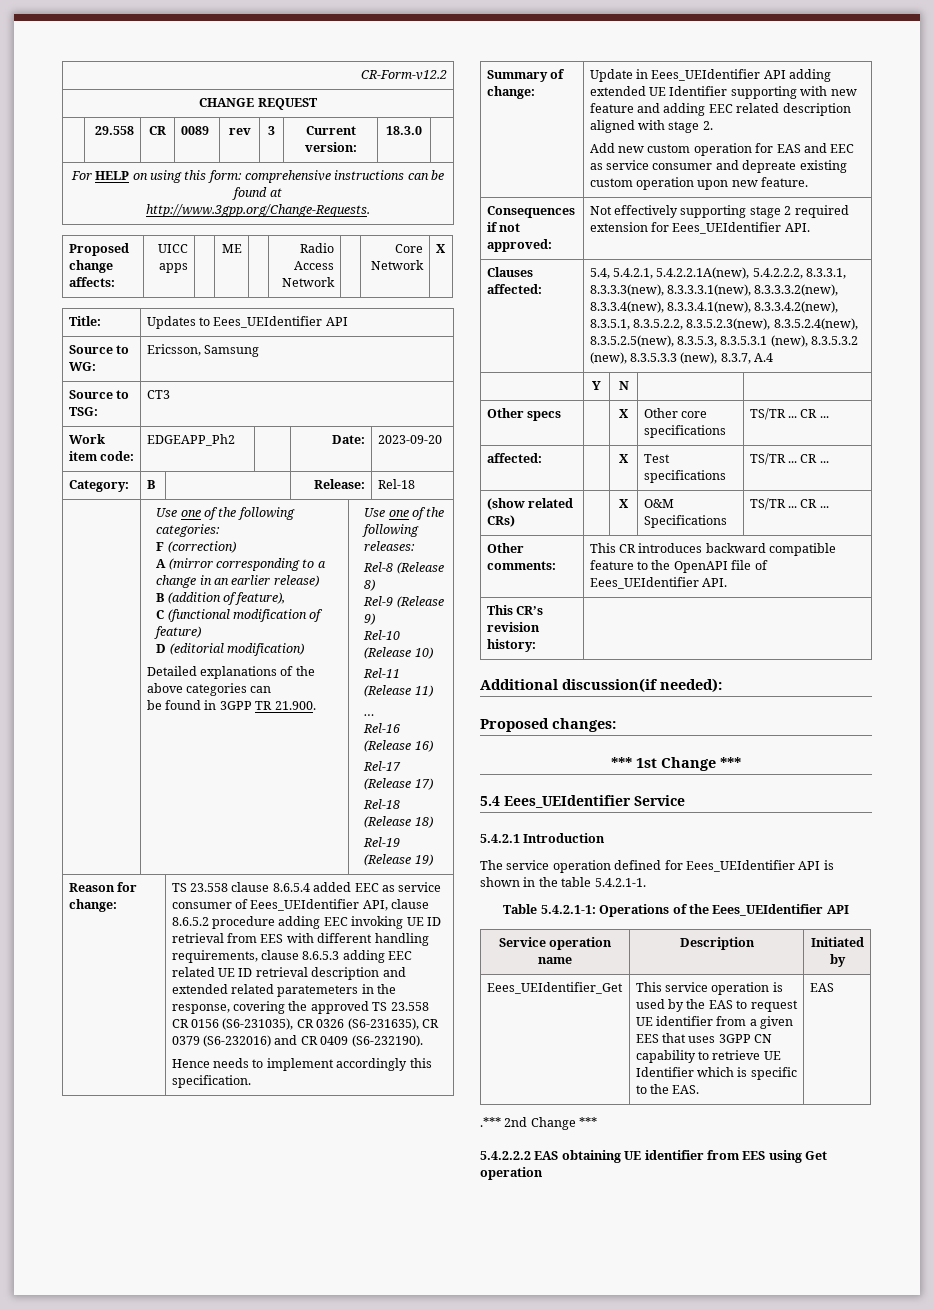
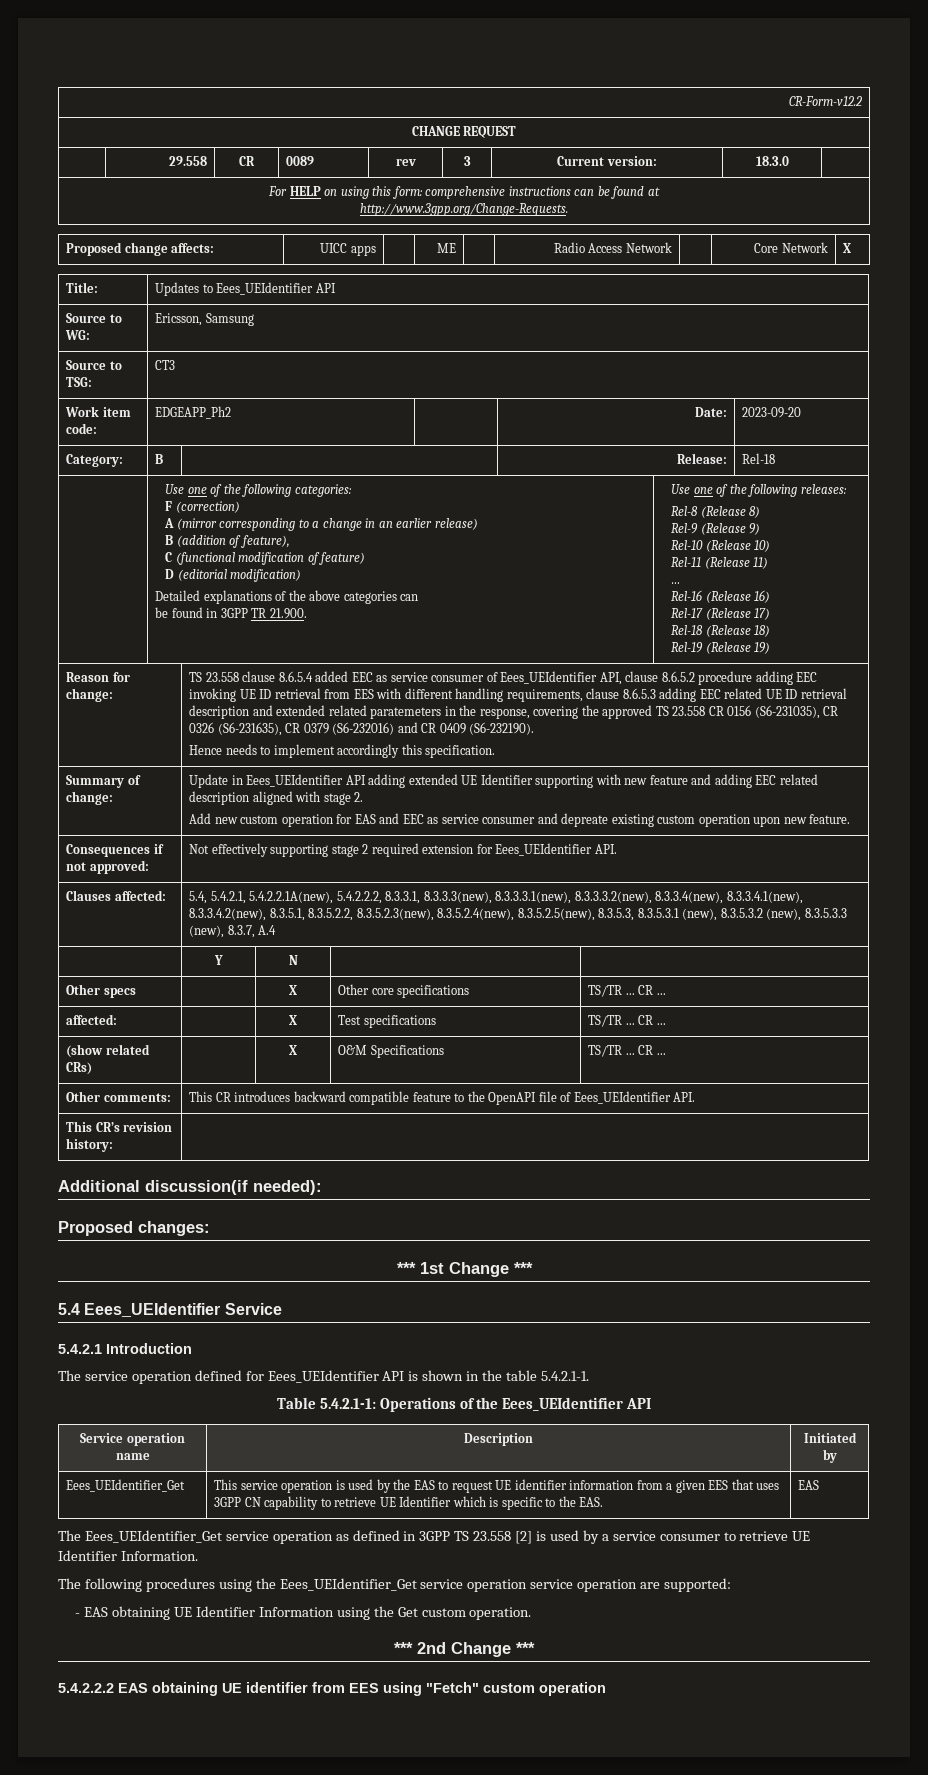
- Eees_UEIdentifier_Get | This service operation is used by the EAS to request UE identifier from a given EES that uses 3GPP CN capability to retrieve UE Identifier which is specific to the EAS. | EAS
+ Eees_UEIdentifier_Get | This service operation is used by the EAS to request UE identifier information from a given EES that uses 3GPP CN capability to retrieve UE Identifier which is specific to the EAS. | EAS
- .*** 2nd Change ***
+ The Eees_UEIdentifier_Get service operation as defined in 3GPP TS 23.558 [2] is used by a service consumer to retrieve UE Identifier Information.
+ The following procedures using the Eees_UEIdentifier_Get service operation service operation are supported:
+ - EAS obtaining UE Identifier Information using the Get custom operation.
+ *** 2nd Change ***
- 5.4.2.2.2 EAS obtaining UE identifier from EES using Get operation
+ 5.4.2.2.2 EAS obtaining UE identifier from EES using "Fetch" custom operation

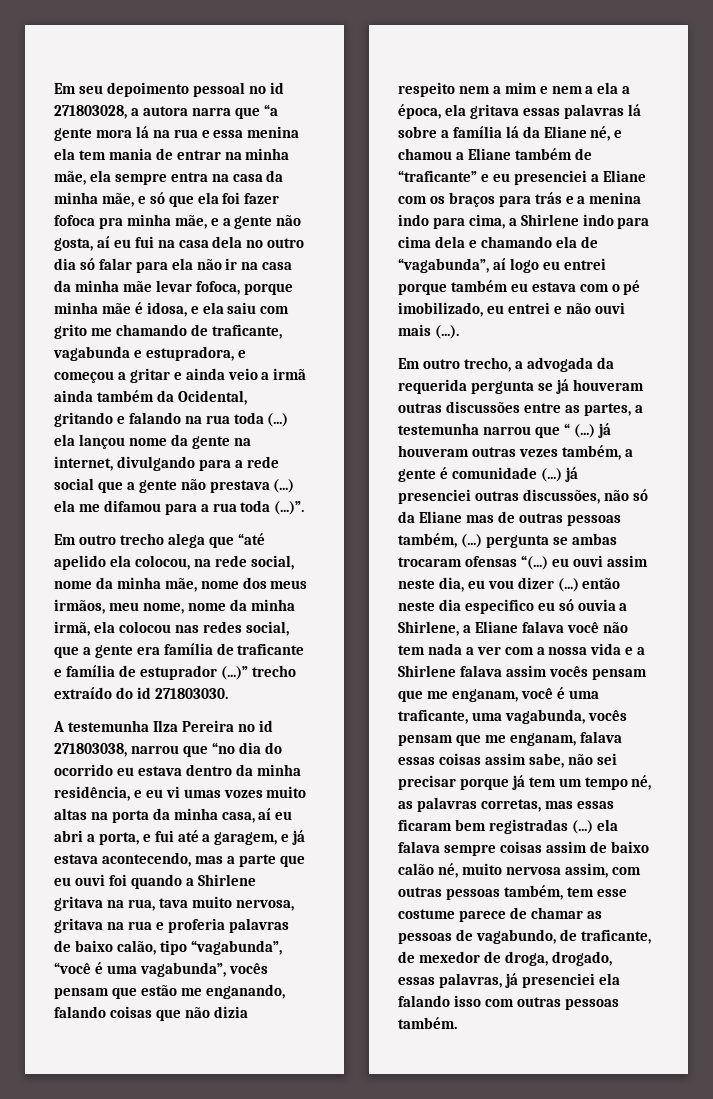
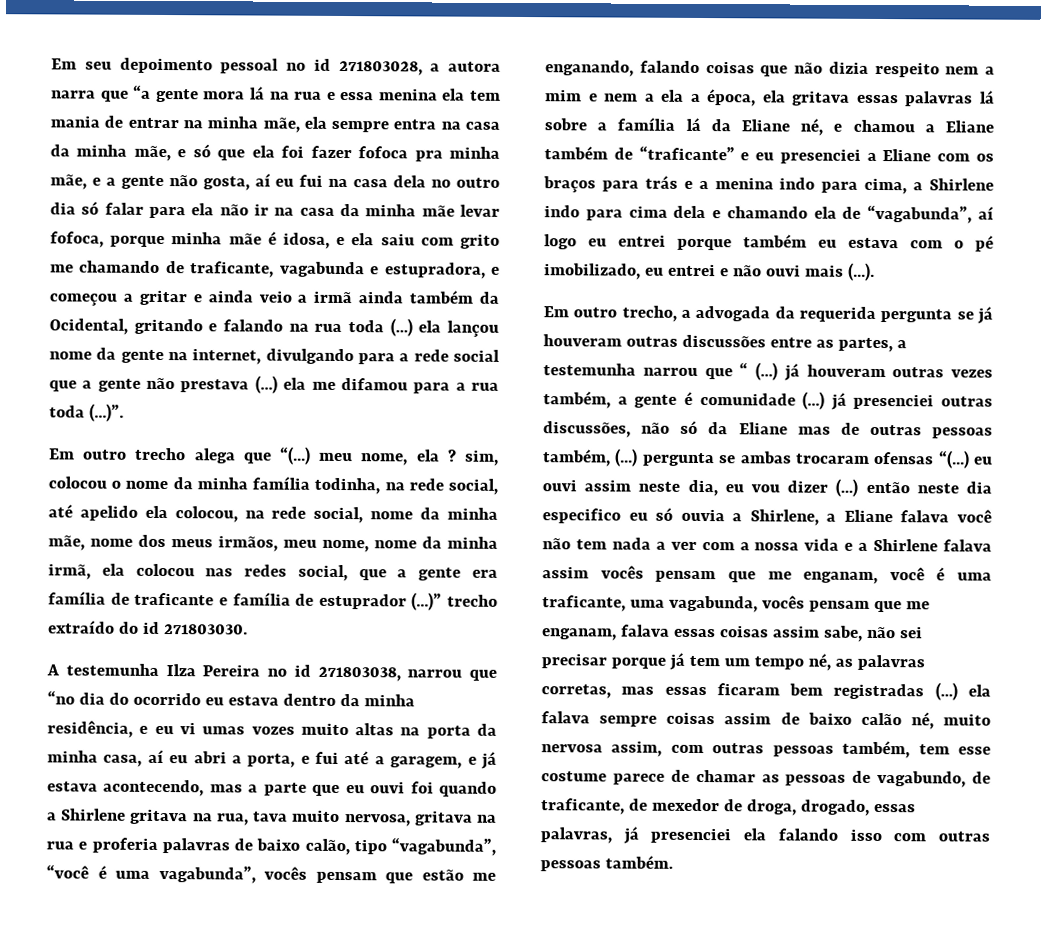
- Em outro trecho alega que “até apelido ela colocou, na rede social, nome da minha mãe, nome dos meus irmãos, meu nome, nome da minha irmã, ela colocou nas redes social, que a gente era família de traficante e família de estuprador (...)” trecho extraído do id 271803030.
+ Em outro trecho alega que “(...) meu nome, ela ? sim, colocou o nome da minha família todinha, na rede social, até apelido ela colocou, na rede social, nome da minha mãe, nome dos meus irmãos, meu nome, nome da minha irmã, ela colocou nas redes social, que a gente era família de traficante e família de estuprador (...)” trecho extraído do id 271803030.

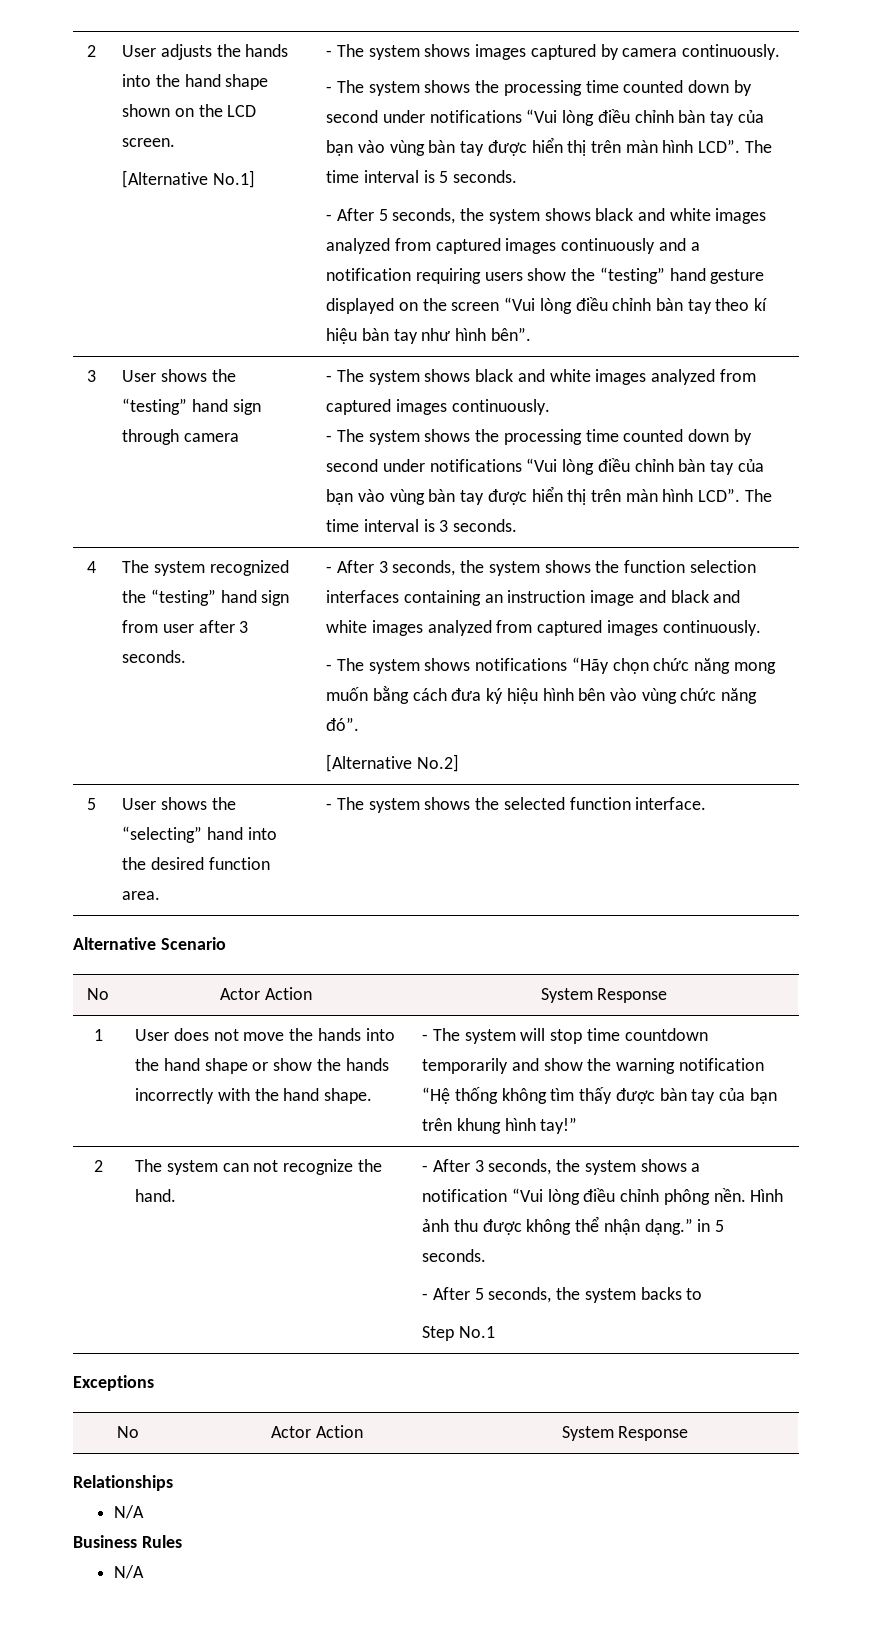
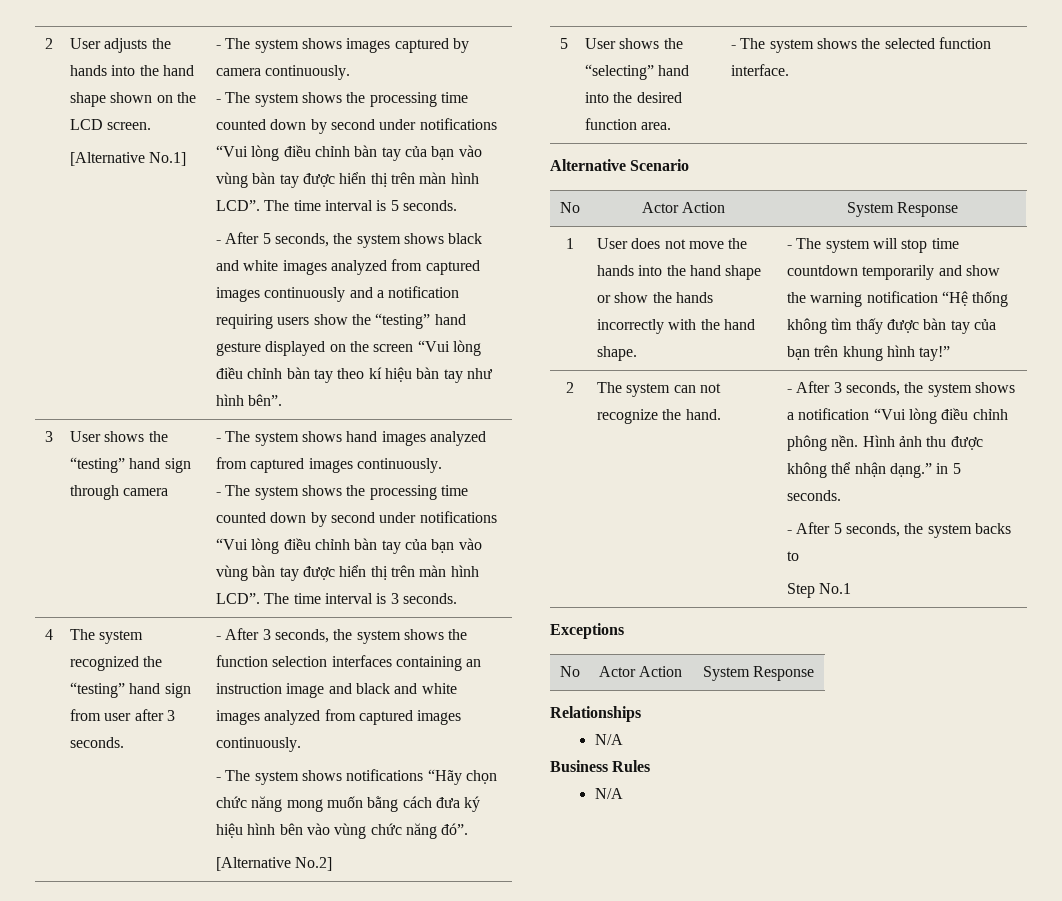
- - The system shows black and white images analyzed from captured images continuously.
+ - The system shows hand images analyzed from captured images continuously.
• • • • • • •
Return nothing except the lines from the one containing "Get custom operation." through the final line of the data, copied exactly. Leave out all pictures.

+ - EAS obtaining UE Identifier Information using the Get custom operation.
+ *** 2nd Change ***
- 5.4.2.2.2 EAS obtaining UE identifier from EES using Get operation
+ 5.4.2.2.2 EAS obtaining UE identifier from EES using "Fetch" custom operation

- Em outro trecho alega que “até apelido ela colocou, na rede social, nome da minha mãe, nome dos meus irmãos, meu nome, nome da minha irmã, ela colocou nas redes social, que a gente era família de traficante e família de estuprador (...)” trecho extraído do id 271803030.
+ Em outro trecho alega que “(...) meu nome, ela ? sim, colocou o nome da minha família todinha, na rede social, até apelido ela colocou, na rede social, nome da minha mãe, nome dos meus irmãos, meu nome, nome da minha irmã, ela colocou nas redes social, que a gente era família de traficante e família de estuprador (...)” trecho extraído do id 271803030.

- - The system shows black and white images analyzed from captured images continuously.
+ - The system shows hand images analyzed from captured images continuously.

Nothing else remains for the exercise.